Я был ужасно этим и возмущен и обеспокоен. И в первом же интервью (для «Комсомольской правды») просил людей, которым будет предлагаться эта пленка, задерживать продавца, потому что это граничит с уголовщиной. К сожалению, до сих пор сведений о задержании этой фальшивки я не получил.
Если бы все сплетни, все слухи собрать воедино и поднести человеку в один день, то вряд ли самое здоровое сердце могло бы это выдержать. К счастью, для разрядки случались и смешные истории.
Не знаю, сохранились ли еще до сих пор люди, которые считают, что все граждане Советского Союза работают на государственной службе и получают установленные оклады, а вот артисты берут весь сбор себе. С одним из таких чудаков мне довелось однажды познакомиться. Это было в начале сороковых годов.

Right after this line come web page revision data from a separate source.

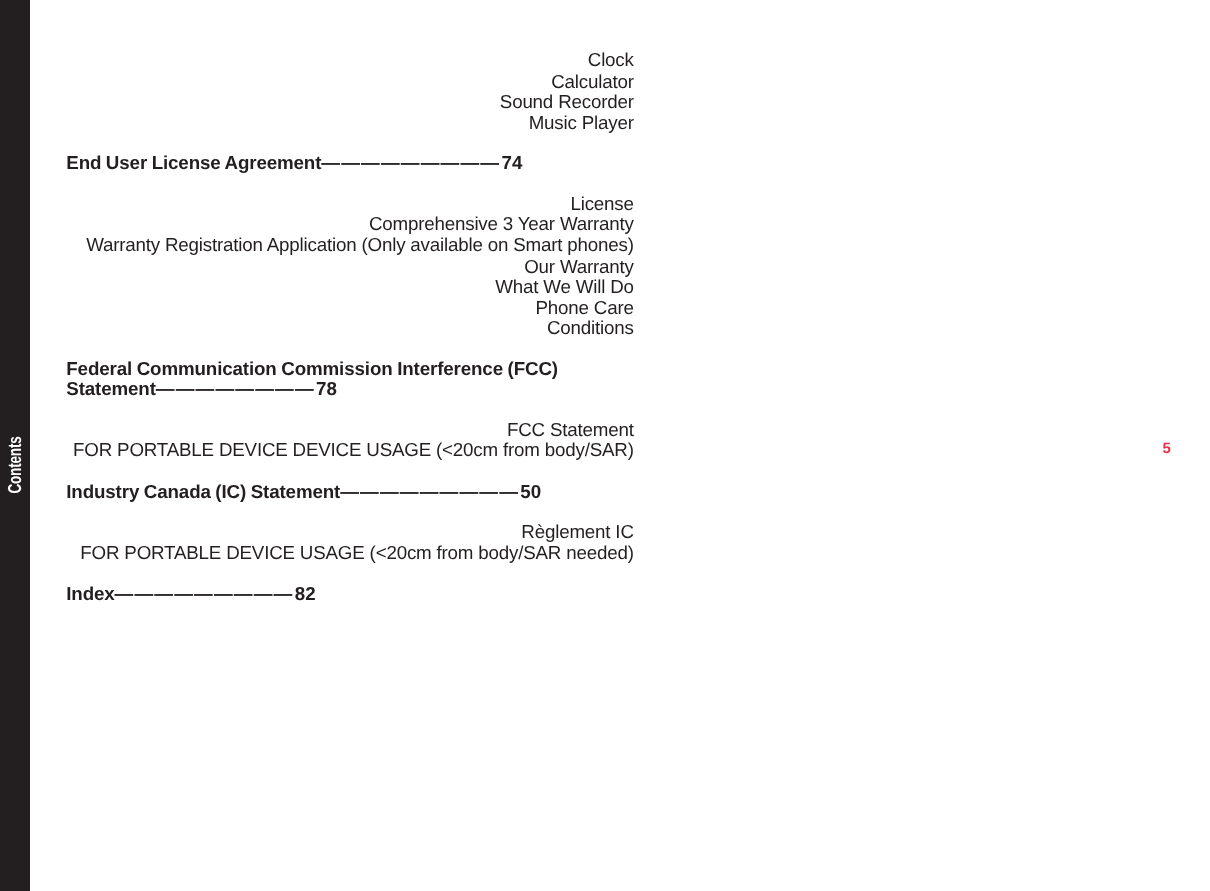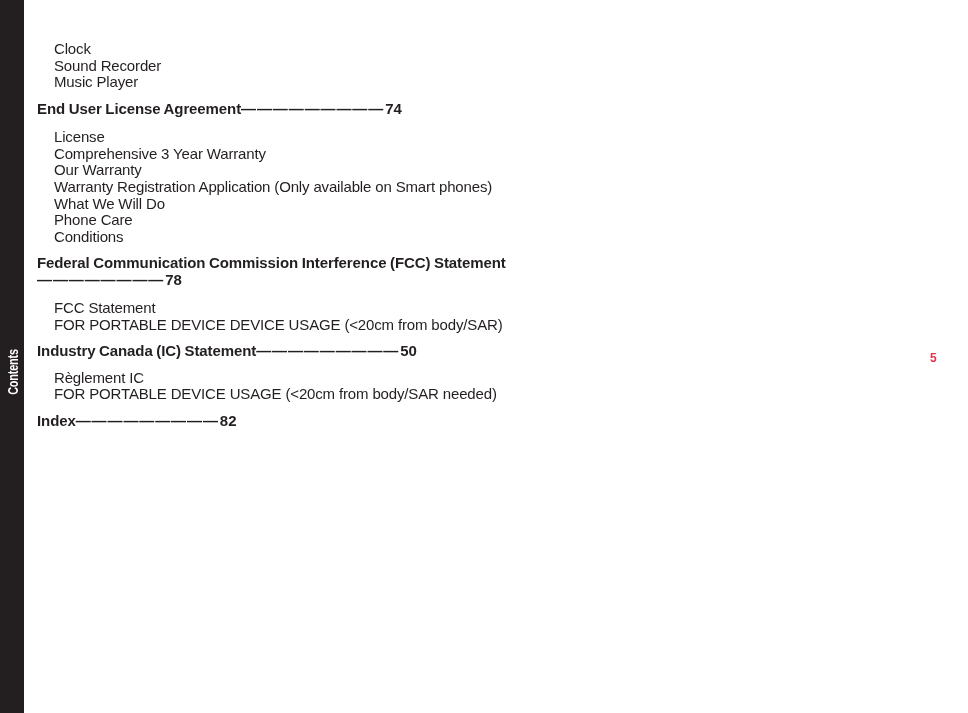--- a/index.html
+++ b/index.html
@@ -67,21 +67,21 @@
     margin-top: 10px;
   }
 
   .toc-heading {
     font-family: "Liberation Sans", sans-serif;
     font-weight: bold;
     font-size: 15px;
     line-height: 16.4px;
     color: #231f20;
     letter-spacing: -0.1px;
-    margin: 0;
+    margin: 16px;
     word-spacing: -0.4px;
   }
   .toc-heading .leader {
     letter-spacing: 0.9px;
     margin: 0 1px 0 0;
   }
   .toc-heading .pagenum {
     letter-spacing: 0;
   }
 
@@ -94,51 +94,53 @@
     margin: 0;
     padding-left: 17px;
     text-indent: 0;
     letter-spacing: -0.15px;
   }
 
   .sub-list {
     list-style: none;
     margin: 0;
     padding: 0;
+    text-align: right;
   }
 
   
   .toc-group .toc-heading + .sub-list {
     margin-top: 12px;
   }
 </style>
 </head>
 <body>
 
 <div id="side-tab">
   <div id="side-tab-label">Contents</div>
 </div>
 
 <div id="page-number">5</div>
 
 <div id="toc">
     <div class="toc-group">
       <ul class="sub-list">
         <li class="toc-sub">Clock</li>
+        <li class="toc-sub">Calculator</li>
         <li class="toc-sub">Sound Recorder</li>
         <li class="toc-sub">Music Player</li>
       </ul>
     </div>
     <div class="toc-group">
       <div class="toc-heading"><span>End User License Agreement</span><span class="leader">—————————</span><span class="pagenum">74</span></div>
       <ul class="sub-list">
         <li class="toc-sub">License</li>
         <li class="toc-sub">Comprehensive 3 Year Warranty</li>
+        <li class="toc-sub">Warranty Registration Application (Only available on Smart phones)</li>
         <li class="toc-sub">Our Warranty</li>
-        <li class="toc-sub">Warranty Registration Application (Only available on Smart phones)</li>
         <li class="toc-sub">What We Will Do</li>
         <li class="toc-sub">Phone Care</li>
         <li class="toc-sub">Conditions</li>
       </ul>
     </div>
     <div class="toc-group">
       <div class="toc-heading"><span>Federal Communication Commission Interference (FCC) Statement</span><span class="leader">————————</span><span class="pagenum">78</span></div>
       <ul class="sub-list">
         <li class="toc-sub">FCC Statement</li>
         <li class="toc-sub">FOR PORTABLE DEVICE DEVICE USAGE (&lt;20cm from body/SAR)</li>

Он занимал довольно солидную должность, был директором завода. После концерта он спросил меня:
— Товарищ Утесов, зачем вам столько денег?
— Не понимаю вашего вопроса.
— А очень просто. Вот вы за концерт в нашем клубе получили тринадцать тысяч. Ну сколько ребят у вас работает? Человек тридцать? Каждому по сто рублей — это три тысячи. А десять остается вам. Тридцать раз в месяц по десять тысяч — это триста тысяч в месяц, значит, в год вы зарабатываете три миллиона шестьсот тысяч. — Он быстро и хорошо считал! Но умение его было напрасным, он не учел, что я, так же как и он, получаю зарплату, только значительно меньшую.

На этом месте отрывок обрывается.